Alzheimer’s Disease is the most common cause of dementia, causing loss of cognitive brain function and affecting over 55 million people worldwide. The disease is generally not known to have an individual genetic cause, however, it is influenced by many genes as well as environmental factors and lifestyle. Regardless of this, about two-thirds of the people with Alzheimer’s are women. Using bioinformatics tools, we will investigate the risk of Alzheimer's development through genomics. This lets us better understand the genetic factors contributing to Alzheimer’s in women and may provide insights into developing targeted therapies.

What it does

Our model aims to predict whether a sequence of genes contains mutations with a high likelihood of leading to Alzheimer's disease. The input is a genetic sequence, and the output is either 0 or 1, where 1 indicates a high probability that the sequence contains Alzheimer's-related mutations.

How we built it

Our prediction approach uses machine learning. We filtered data from DSS NIAGADS to obtain mutations with p-values less than 0.05, then preprocessed neutral genetic data from GenomeKit by applying transformations from the mutation data.
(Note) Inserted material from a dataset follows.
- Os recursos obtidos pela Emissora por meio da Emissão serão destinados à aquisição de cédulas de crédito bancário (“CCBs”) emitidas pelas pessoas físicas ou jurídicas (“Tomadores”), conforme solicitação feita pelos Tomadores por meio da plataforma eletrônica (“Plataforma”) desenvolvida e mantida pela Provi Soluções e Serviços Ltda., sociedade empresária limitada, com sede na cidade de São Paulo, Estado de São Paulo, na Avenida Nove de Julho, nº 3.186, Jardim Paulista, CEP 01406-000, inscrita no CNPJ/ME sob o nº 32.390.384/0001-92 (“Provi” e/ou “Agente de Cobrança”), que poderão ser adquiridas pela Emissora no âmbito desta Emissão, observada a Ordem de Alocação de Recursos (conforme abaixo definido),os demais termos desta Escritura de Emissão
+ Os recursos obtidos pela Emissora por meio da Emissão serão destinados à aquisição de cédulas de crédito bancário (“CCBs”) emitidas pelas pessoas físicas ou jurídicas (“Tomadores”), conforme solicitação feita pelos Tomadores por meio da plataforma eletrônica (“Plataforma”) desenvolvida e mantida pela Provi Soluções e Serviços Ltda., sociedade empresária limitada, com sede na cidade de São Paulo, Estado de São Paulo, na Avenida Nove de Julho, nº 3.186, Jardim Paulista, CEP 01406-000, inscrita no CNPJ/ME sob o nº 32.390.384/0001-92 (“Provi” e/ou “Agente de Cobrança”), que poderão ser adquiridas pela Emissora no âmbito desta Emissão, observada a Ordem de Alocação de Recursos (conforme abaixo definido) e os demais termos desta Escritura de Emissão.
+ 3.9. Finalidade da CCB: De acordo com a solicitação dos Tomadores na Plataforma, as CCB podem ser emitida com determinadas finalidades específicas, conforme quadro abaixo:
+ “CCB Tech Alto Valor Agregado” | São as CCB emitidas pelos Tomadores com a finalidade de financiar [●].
Finally, we used Borzoi from gReLU, combined with a random forest classifier, to train a model that can predict whether an input genetic sequence contains Alzheimer's-related mutations.

Challenges we ran into

The major challenge we faced was setting up the environment and managing limited training time. We had to quickly learn how genomics and sequences relate to Alzheimer’s disease, which was complex and unfamiliar. However, through teamwork and seeking support, we were able to overcome these obstacles and move forward.

Accomplishments that we're proud of

We’re proud of building a model, demonstrating teamwork, problem-solving, and innovative thinking. Our goal was to create a solution with real-world impact, particularly focused on empowering underrepresented groups like women in tech, and addressing critical challenges in healthcare.

What we learned

We learned that improving disease-causing mutation prediction relies on better data quality, refining models, and increasing accessibility. Enhancing datasets and model accuracy enables more reliable predictions, while broader accessibility allows for practical use in predicting diseases like Alzheimer’s and identifying harmful mutations, aiding early detection and personalized care.

What's next for Predicting Disease Causing Mutations

The next steps for predicting disease-causing mutations involve improving the quality and completeness of training data, refining the model for better accuracy and interpretability, and making it accessible to clinicians and researchers through user-friendly platforms. The model should be capable of predicting whether an individual is at risk for diseases like Alzheimer’s and identifying the exact location of harmful mutations in the genome. By enhancing the data, model, and accessibility, this approach can provide powerful tools for early detection and personalized treatment.